Fig. 3. — Pharmacodynamics of E₂ administration on LH (A), FSH (B), and IGF-I concentrations (C) measured over 24 h, 2 wk after initiation of treatment. Pairwise comparisons of the changes in LH between the different groups showed significantly greater reductions in LH in the TD *vs.* oral route in both low (P = 0.028) but not the high-dose (P = 0.28) estradiol administration.

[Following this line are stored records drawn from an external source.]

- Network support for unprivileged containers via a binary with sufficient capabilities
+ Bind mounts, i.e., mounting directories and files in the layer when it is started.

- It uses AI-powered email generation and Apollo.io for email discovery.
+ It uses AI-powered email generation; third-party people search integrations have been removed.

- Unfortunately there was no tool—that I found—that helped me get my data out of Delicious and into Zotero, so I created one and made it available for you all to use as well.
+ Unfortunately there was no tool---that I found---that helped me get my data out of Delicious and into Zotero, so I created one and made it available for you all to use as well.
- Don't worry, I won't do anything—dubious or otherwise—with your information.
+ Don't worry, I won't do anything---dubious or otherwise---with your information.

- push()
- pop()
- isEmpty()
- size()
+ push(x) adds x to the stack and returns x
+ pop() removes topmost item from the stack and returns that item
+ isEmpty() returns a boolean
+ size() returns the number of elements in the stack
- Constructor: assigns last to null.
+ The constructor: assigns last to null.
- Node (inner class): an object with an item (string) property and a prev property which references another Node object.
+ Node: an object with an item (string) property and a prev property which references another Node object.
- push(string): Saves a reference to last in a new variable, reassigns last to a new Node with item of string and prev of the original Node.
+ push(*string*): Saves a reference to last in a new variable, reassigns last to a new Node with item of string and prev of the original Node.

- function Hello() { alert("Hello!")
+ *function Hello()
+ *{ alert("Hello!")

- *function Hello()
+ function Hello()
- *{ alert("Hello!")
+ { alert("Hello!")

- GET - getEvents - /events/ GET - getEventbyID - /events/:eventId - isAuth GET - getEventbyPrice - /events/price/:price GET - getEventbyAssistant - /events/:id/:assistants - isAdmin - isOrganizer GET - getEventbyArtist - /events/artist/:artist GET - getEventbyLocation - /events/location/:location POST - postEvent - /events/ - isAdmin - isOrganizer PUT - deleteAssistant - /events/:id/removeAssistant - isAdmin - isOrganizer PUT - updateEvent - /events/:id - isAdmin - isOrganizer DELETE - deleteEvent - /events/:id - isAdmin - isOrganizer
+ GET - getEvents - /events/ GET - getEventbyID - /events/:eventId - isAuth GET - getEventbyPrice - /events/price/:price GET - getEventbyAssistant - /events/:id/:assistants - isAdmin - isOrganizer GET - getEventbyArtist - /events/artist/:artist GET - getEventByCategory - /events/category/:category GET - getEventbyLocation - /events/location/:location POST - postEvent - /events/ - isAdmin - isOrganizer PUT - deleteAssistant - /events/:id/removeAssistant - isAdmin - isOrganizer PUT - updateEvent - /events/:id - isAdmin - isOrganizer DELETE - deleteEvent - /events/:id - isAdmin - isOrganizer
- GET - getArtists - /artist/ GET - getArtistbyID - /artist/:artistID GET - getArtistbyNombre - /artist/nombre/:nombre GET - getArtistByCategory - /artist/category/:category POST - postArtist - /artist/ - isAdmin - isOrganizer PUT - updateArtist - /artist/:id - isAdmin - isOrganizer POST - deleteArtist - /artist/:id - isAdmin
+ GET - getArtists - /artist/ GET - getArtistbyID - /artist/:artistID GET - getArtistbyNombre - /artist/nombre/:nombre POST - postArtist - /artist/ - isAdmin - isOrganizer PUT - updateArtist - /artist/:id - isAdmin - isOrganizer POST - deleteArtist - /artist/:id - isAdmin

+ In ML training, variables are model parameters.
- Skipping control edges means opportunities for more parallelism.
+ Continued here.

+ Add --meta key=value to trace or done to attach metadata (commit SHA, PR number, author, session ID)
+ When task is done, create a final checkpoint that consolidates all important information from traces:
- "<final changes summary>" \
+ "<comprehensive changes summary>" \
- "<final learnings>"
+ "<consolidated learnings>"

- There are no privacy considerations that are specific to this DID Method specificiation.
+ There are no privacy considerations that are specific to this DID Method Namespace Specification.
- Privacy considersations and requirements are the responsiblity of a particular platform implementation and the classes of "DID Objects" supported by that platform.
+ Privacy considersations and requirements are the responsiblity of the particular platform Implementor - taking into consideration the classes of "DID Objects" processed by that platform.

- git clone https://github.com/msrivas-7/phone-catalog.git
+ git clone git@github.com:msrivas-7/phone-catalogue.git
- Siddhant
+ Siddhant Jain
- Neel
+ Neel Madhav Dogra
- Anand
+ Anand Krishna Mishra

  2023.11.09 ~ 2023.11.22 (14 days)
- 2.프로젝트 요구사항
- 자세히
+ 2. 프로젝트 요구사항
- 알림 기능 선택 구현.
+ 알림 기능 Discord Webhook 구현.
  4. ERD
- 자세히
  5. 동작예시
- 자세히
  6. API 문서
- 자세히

Similar comparisons of changes in FSH between the different groups showed significantly greater reductions in FSH in the TD *vs.* oral route only in the low-dose group (P = 0.009), with similar reductions in the high-dose oral and TD groups (P > 0.99). IGF-1 concentrations did not change significantly in any of the groups.

IGF-I concentrations did not change significantly in any of the groups and remained within normal physiological range in all groups.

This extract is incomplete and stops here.